The amperometric in-vivo performance was tested on a human forearm under the same electrochemical conditions used for the in-vitro measurements in section 3.1, by performing the previously described glucose tolerance test. Figure 7b shows the current reading from our CGM device compared with the blood glucose data collected via finger pricks. A two-point calibration is used to compare the current readout of our sensor with the values in mg/dL provided by the commercial device. The CGM curve clearly follows the shape of the glycaemia curve, with only approximately 10 min of lag time, in line with the expected physiological lag time between glycaemia and glucose levels in the dermal interstitial fluid (4–12 min). Such delay can be considered acceptable and potentially further mitigated by smart modeling and data trend analysis (Facchinetti et al. 2013). This result confirms, as a proof-of-concept, the possibility to perform minimally invasive, correct and minimally delayed glycaemia tracking in the dermal interstitial fluid with our CGM device, without the need for extraction mechanisms or liquid pre-filled systems. However, these studies are performed in a laboratory under controlled conditions, i.e. without end-user-induced usage errors and without performing measurements under mechanical stress, such as during sport exercise or under vibrations. Before this technology can be marketed and obtain regulatory validation, robustness and correct operation of the system under mechanical stress, as well as correct prolonged operation in-vivo over several days, would need to be assessed. As previously mentioned, a patch-like system needs to be developed to reliably perform these assessments. Nevertheless, the obtained miniaturization may represent a major step forward in terms of user compliance due to the painless insertion, and an improvement in the quality of the obtained CGM data due to the ideal measurement location.
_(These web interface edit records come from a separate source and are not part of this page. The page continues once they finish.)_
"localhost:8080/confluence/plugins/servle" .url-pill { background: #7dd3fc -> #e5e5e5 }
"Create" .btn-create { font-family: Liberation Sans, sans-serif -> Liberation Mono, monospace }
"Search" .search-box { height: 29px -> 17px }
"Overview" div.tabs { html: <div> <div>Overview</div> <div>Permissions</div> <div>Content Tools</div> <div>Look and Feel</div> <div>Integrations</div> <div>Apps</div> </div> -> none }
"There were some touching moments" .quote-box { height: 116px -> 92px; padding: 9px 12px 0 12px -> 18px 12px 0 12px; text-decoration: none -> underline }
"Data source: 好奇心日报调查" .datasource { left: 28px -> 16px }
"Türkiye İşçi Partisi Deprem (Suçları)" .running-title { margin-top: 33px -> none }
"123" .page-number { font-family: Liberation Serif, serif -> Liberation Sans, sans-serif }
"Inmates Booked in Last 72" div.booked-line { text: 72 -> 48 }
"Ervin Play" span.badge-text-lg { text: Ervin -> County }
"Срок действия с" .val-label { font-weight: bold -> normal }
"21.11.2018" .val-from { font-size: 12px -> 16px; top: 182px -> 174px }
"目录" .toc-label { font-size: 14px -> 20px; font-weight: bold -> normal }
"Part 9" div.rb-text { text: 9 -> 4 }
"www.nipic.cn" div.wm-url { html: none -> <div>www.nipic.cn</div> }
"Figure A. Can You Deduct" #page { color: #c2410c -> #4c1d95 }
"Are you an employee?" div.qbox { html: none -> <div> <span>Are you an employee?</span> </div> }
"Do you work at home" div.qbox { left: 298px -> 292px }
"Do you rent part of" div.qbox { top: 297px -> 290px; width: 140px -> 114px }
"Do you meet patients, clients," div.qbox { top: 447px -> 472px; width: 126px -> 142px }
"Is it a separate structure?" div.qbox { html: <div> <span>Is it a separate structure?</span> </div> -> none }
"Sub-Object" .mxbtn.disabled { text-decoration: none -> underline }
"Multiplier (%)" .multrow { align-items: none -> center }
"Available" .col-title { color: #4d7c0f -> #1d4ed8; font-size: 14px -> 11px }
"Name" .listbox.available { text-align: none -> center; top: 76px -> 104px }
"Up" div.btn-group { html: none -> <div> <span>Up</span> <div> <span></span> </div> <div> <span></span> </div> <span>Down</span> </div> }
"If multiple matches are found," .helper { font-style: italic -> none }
Finally, the 50-fold reduction in terms of sensor dimensions and the system simplicity have the potential to reduce the production cost, which currently represents a hurdle for users and healthcare systems.

4 Conclusions

We presented the first integrated system designed to perform in-situ minimally invasive continuous glucose monitoring in the dermal region with minimal delay with respect to glycaemia variations. The 50-fold miniaturization compared to state-of-art products makes this system significantly less invasive than commercial CGMS. Moreover, it enables access to the interstitial fluid in the dermis, which is a better monitoring location with respect to the hypodermis, where commercial devices are forced to measure because of their larger size. Passive interstitial fluid extraction was achieved by capillary filling of the microneedle lumen, without the need for an external actuator or of liquid pre-filling procedures, providing a simpler and more cost-effective solution compared to state-of-the-art microneedle-based systems. Amperometric tests in-vitro and on human forearm in-vivo provided proof of correct operation of the presented prototype, with satisfactory sensitivity and a measurement delay in line with the physiologically expected value. This system can therefore potentially enable minimally invasive, simple, fast and reliable CGM in the dermal interstitial fluid of patients affected by diabetes.